• WORK TASK: Type the entries out again exactly as they read, but leave every picture behind.

Items listed in a dataset:

"""

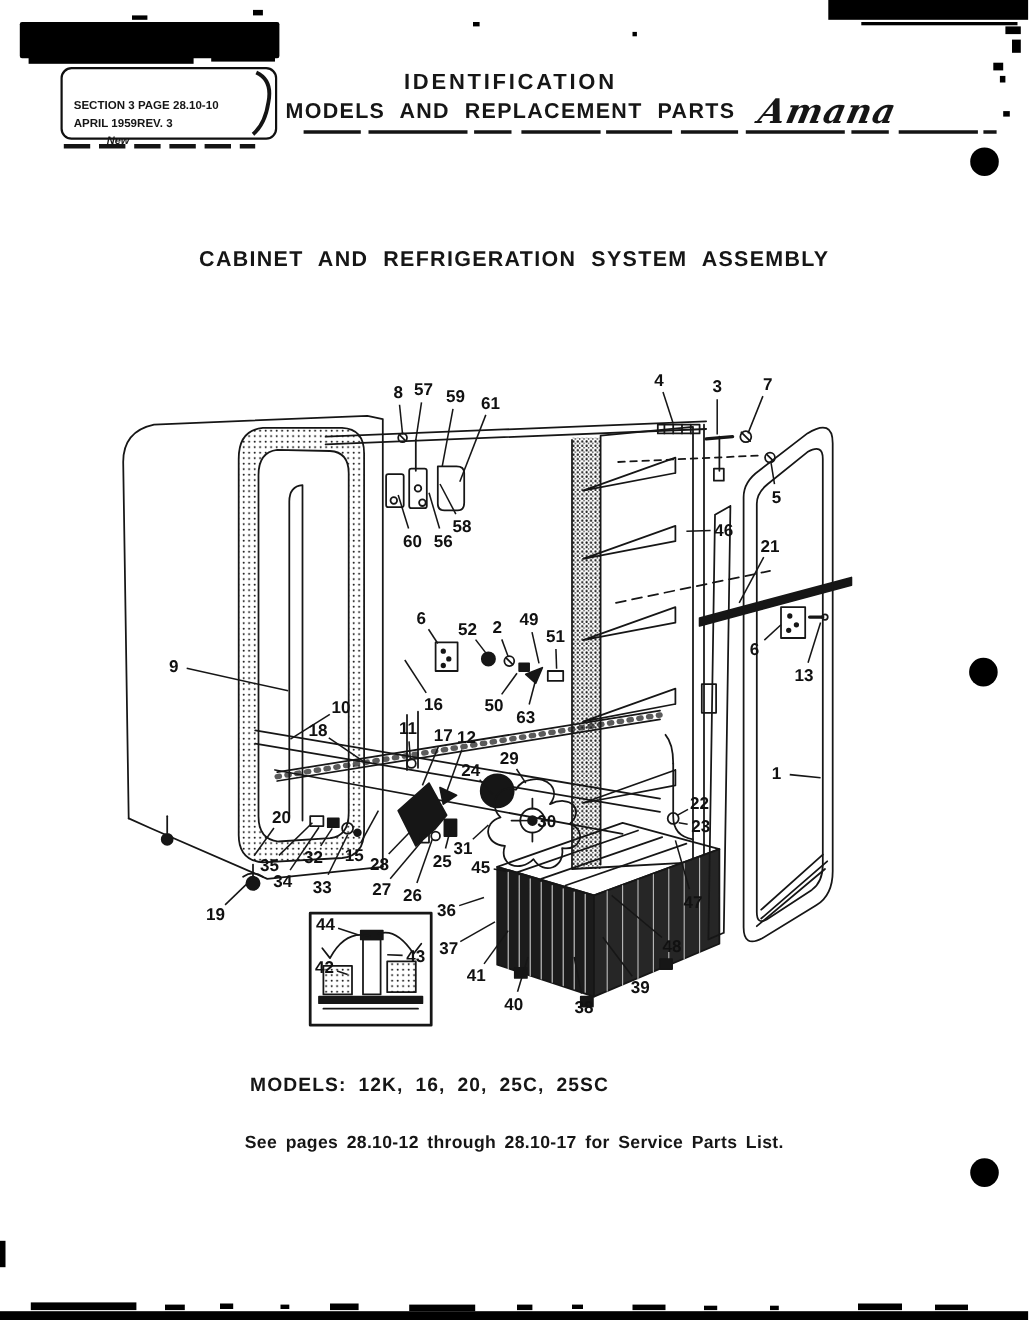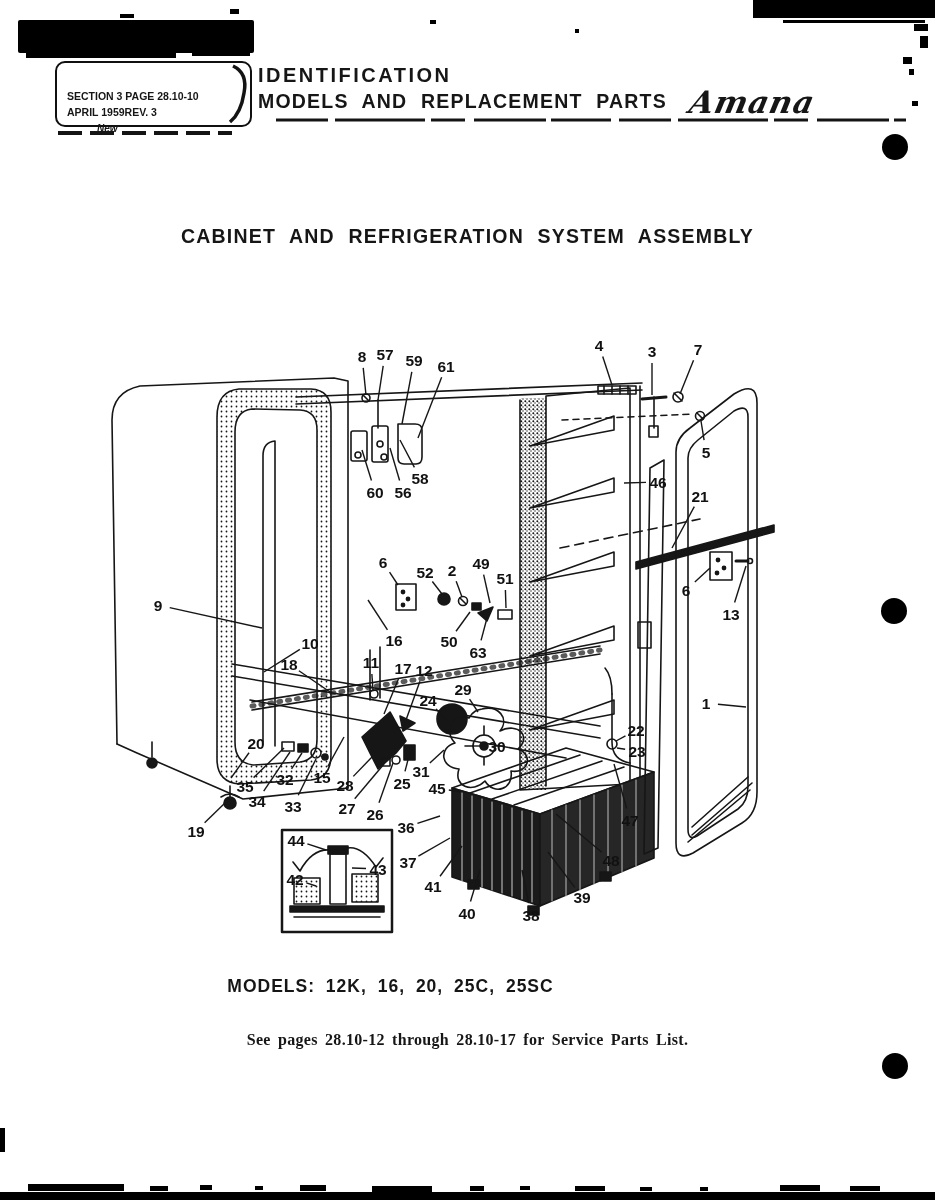"IDENTIFICATION" .doc-title { text-align: none -> center }
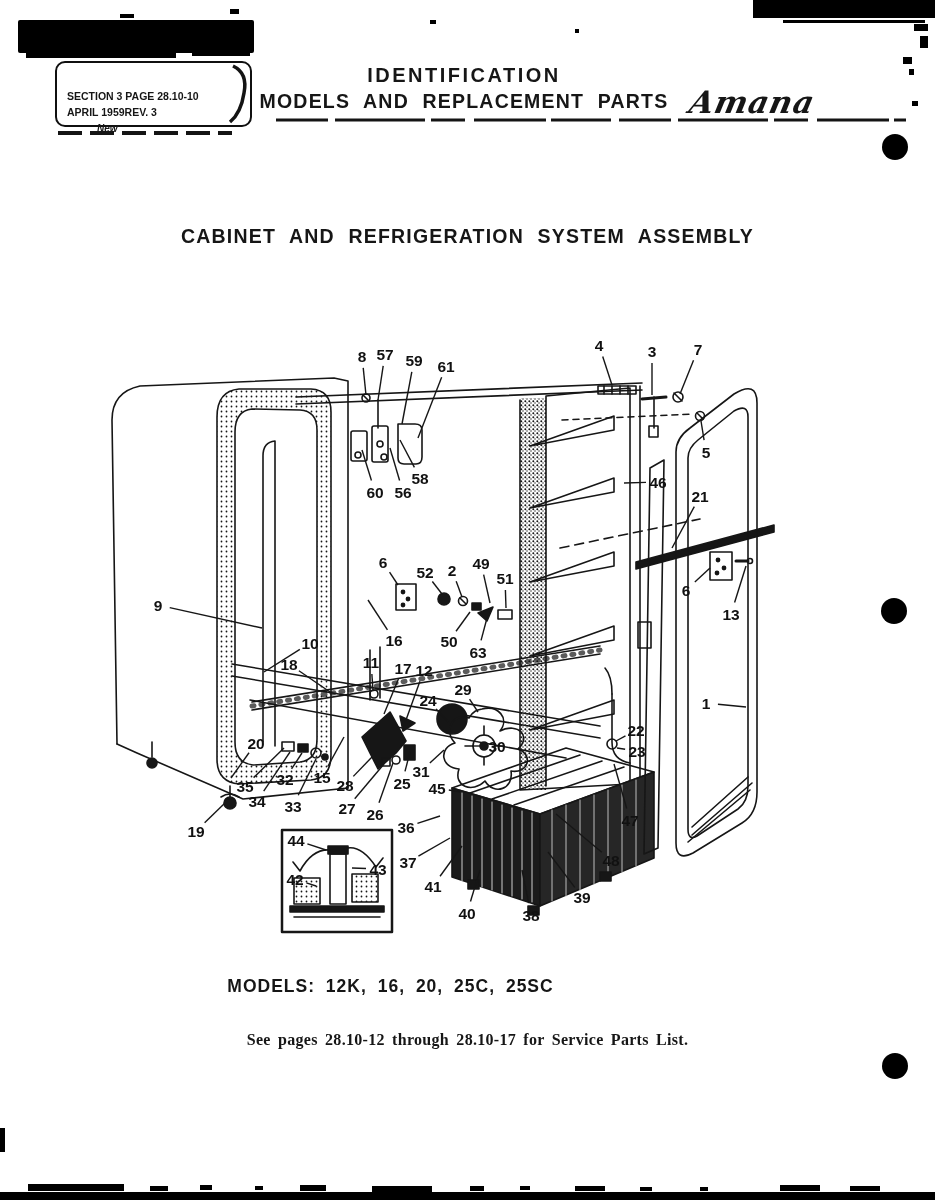"See pages 28.10-12 through 28.10-17" .footer-note { font-family: Liberation Serif, serif -> none }
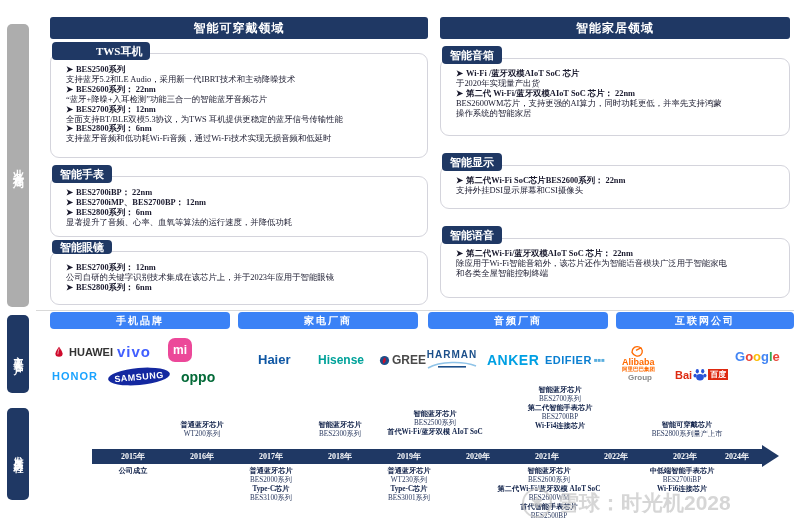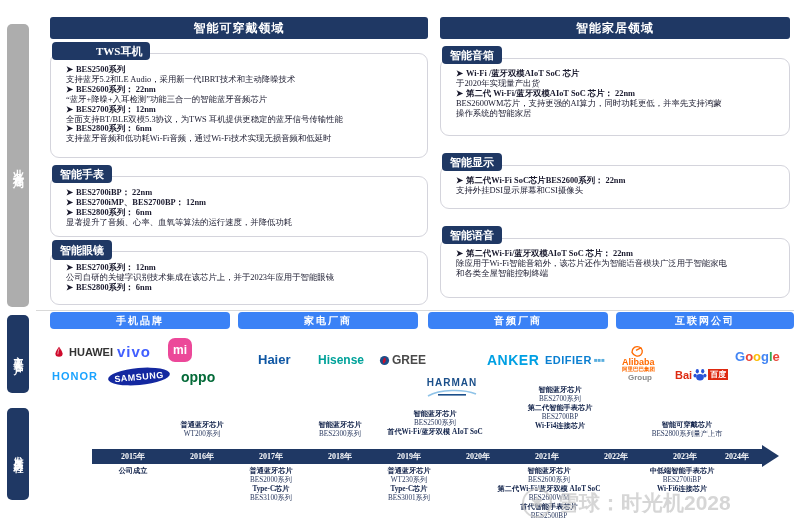"智能眼镜" div.card-title { height: 20px -> 14px }
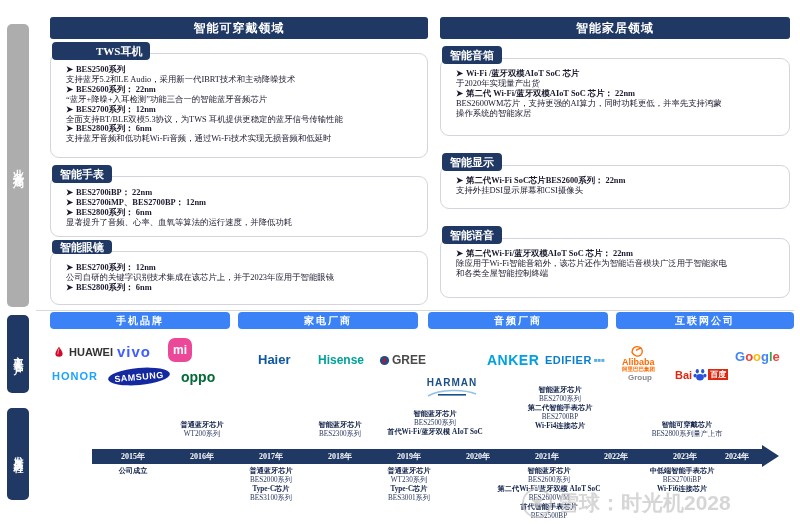"HARMAN" span { margin-top: 28px -> none }
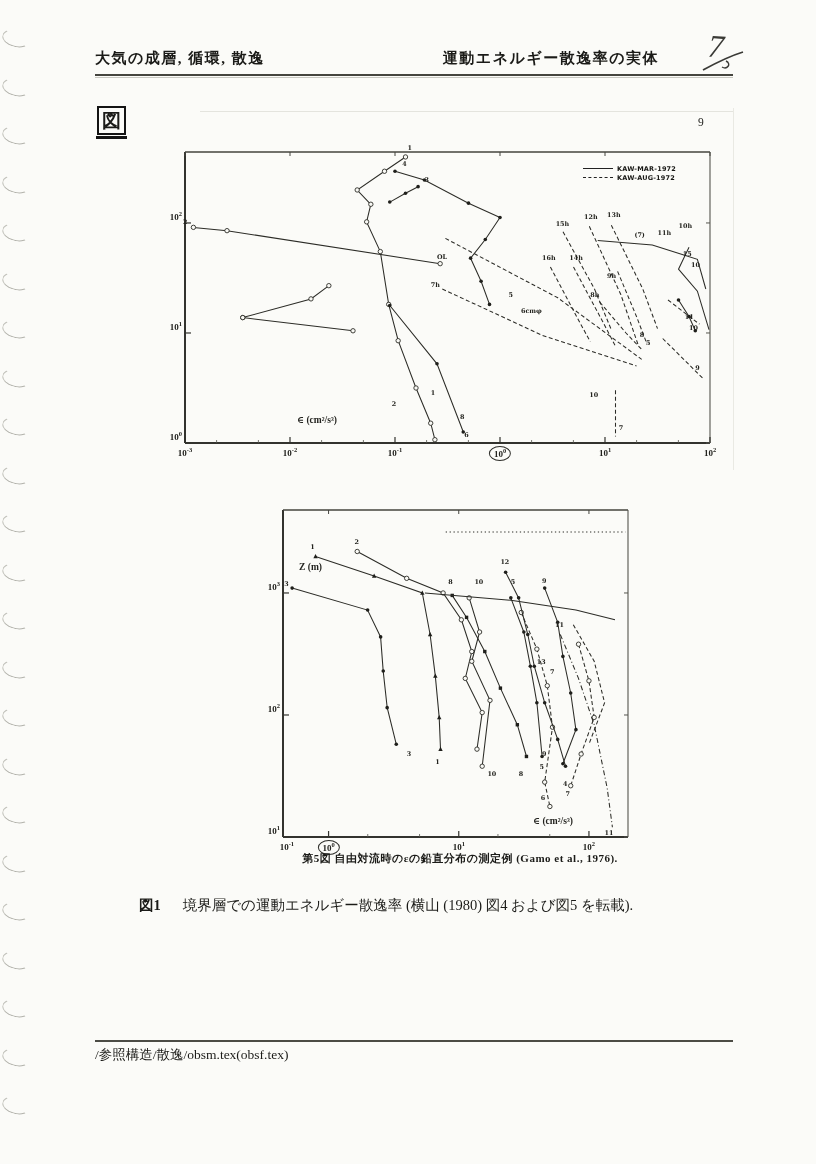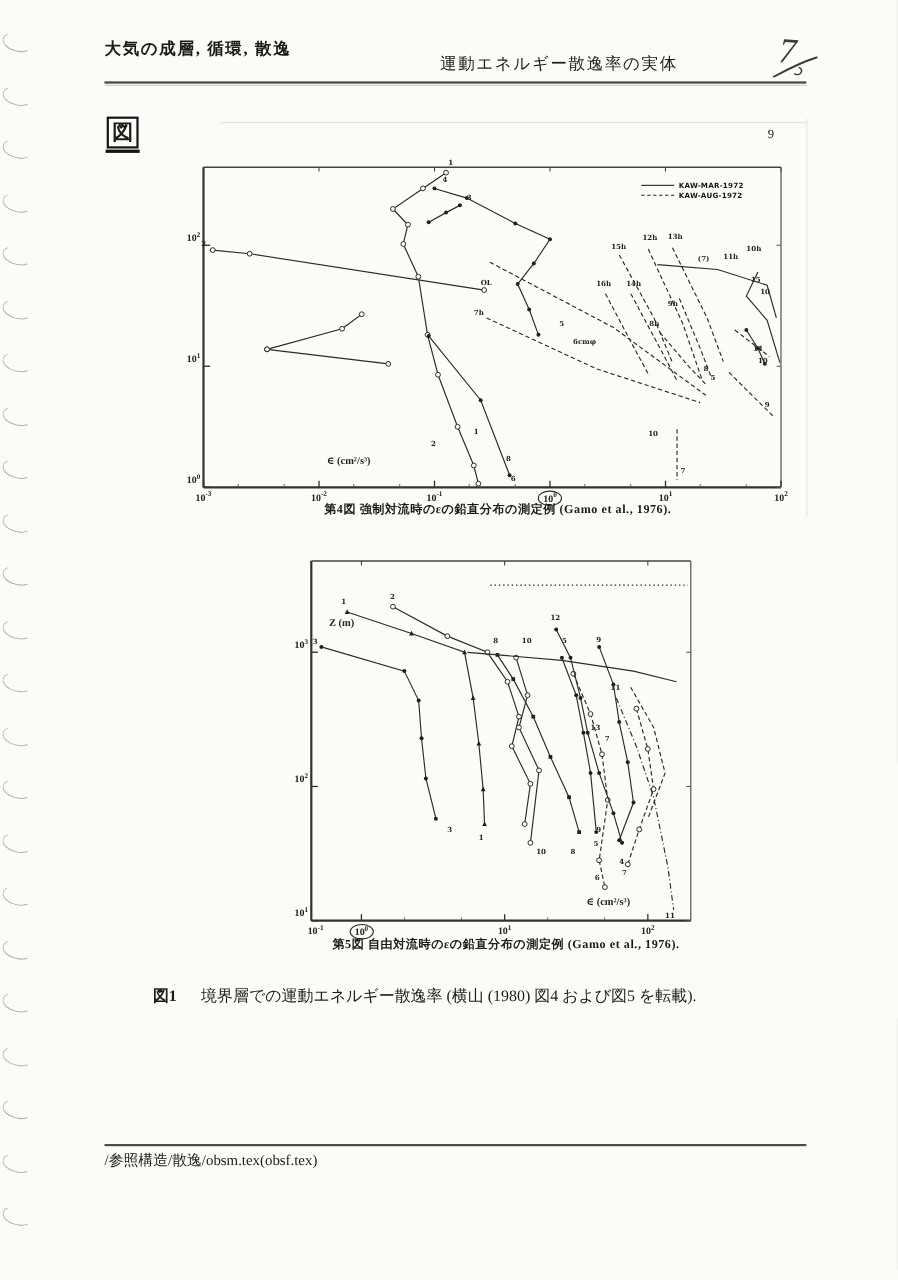"大気の成層, 循環, 散逸" .hdr-left { top: 35px -> 49px }
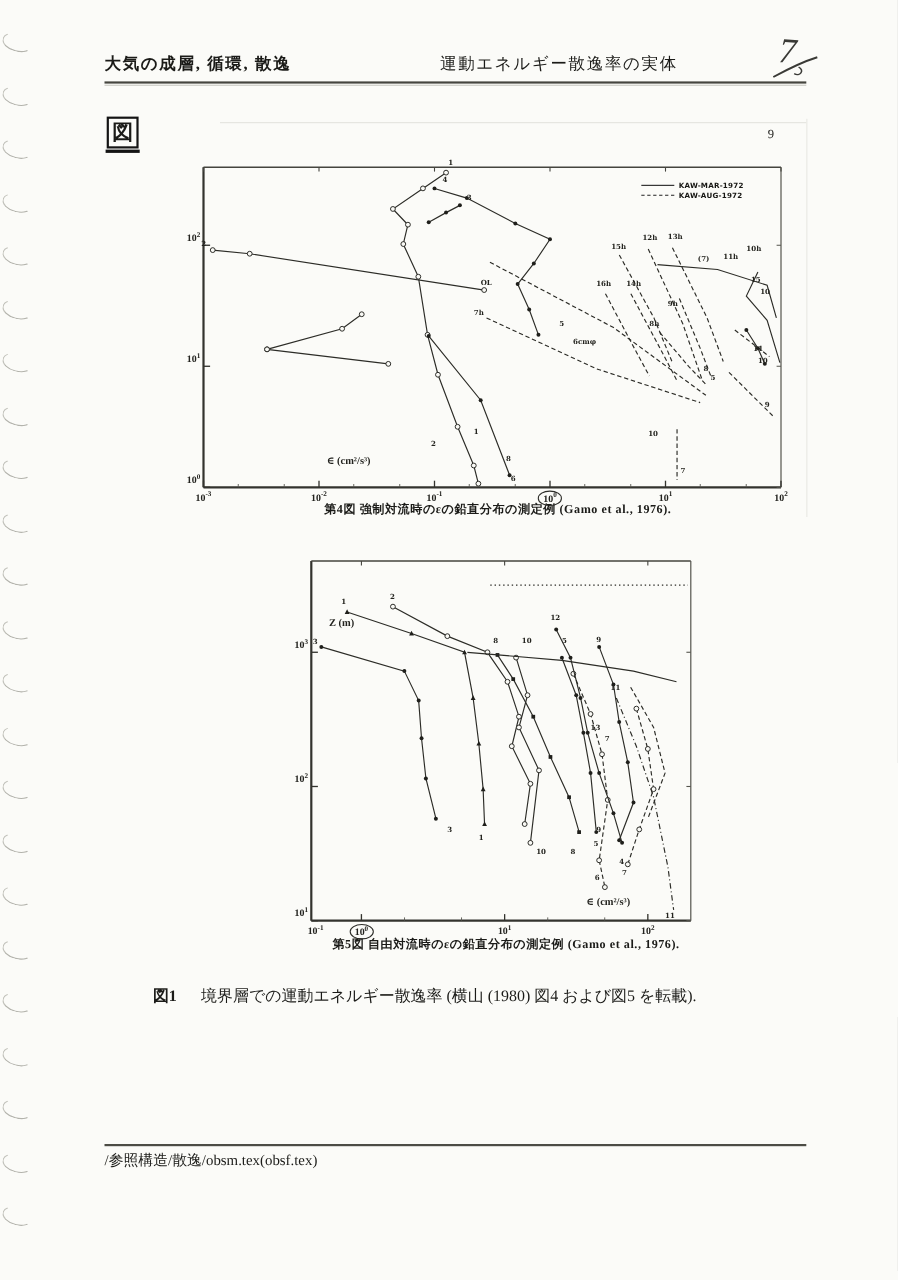"運動エネルギー散逸率の実体" .hdr-right { font-weight: normal -> bold; text-align: left -> center }
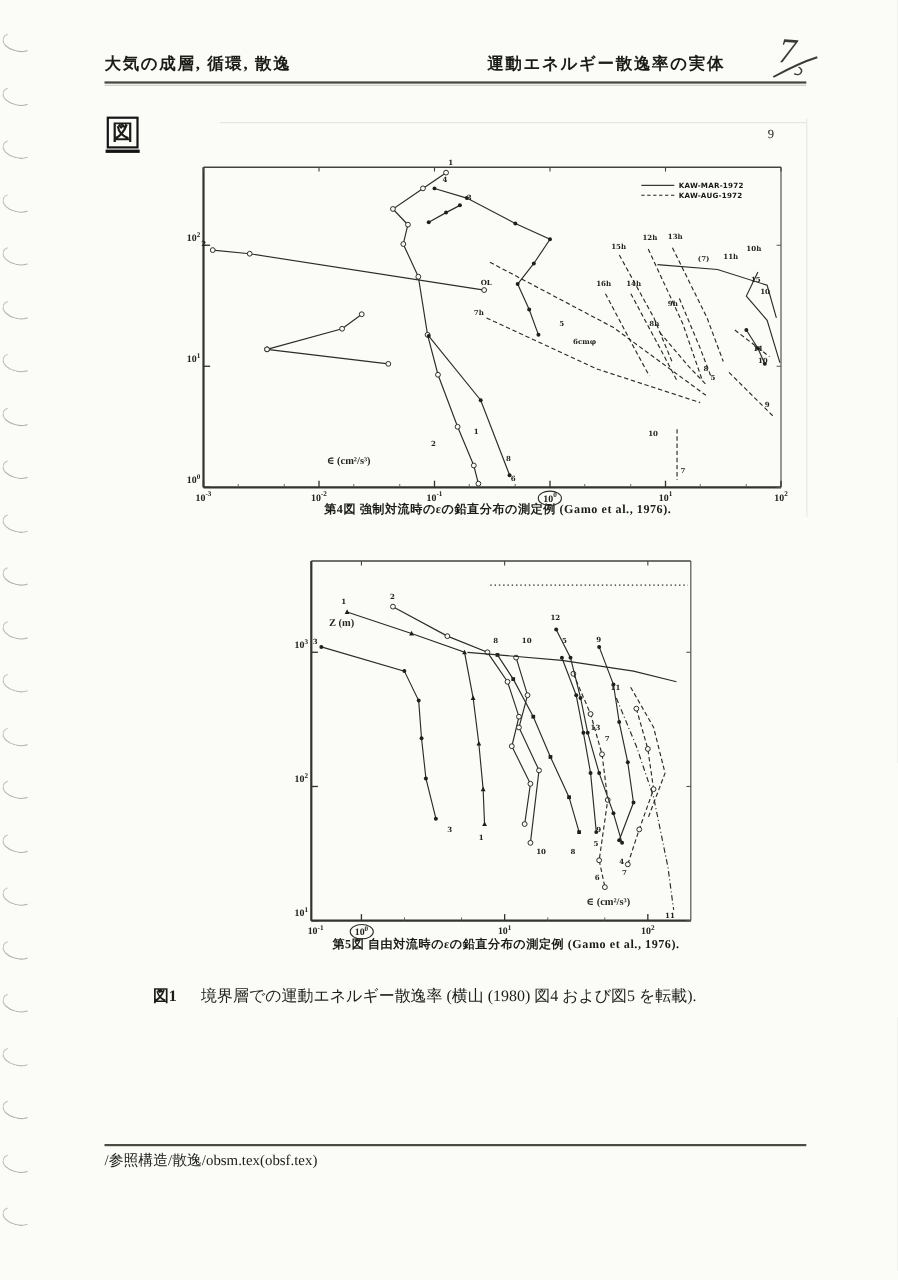"第4図 強制対流時のεの鉛直分布の測定例 (Gamo et al.," div.abs { html: <div>第4図 強制対流時のεの鉛直分布の測定例 (Gamo et al., 1976).</div> -> none }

"""

• ANSWER AREA:
"IDENTIFICATION" .doc-title { text-align: none -> center }
"See pages 28.10-12 through 28.10-17" .footer-note { font-family: Liberation Serif, serif -> none }
"智能眼镜" div.card-title { height: 20px -> 14px }
"HARMAN" span { margin-top: 28px -> none }
"大気の成層, 循環, 散逸" .hdr-left { top: 35px -> 49px }
"運動エネルギー散逸率の実体" .hdr-right { font-weight: normal -> bold; text-align: left -> center }
"第4図 強制対流時のεの鉛直分布の測定例 (Gamo et al.," div.abs { html: <div>第4図 強制対流時のεの鉛直分布の測定例 (Gamo et al., 1976).</div> -> none }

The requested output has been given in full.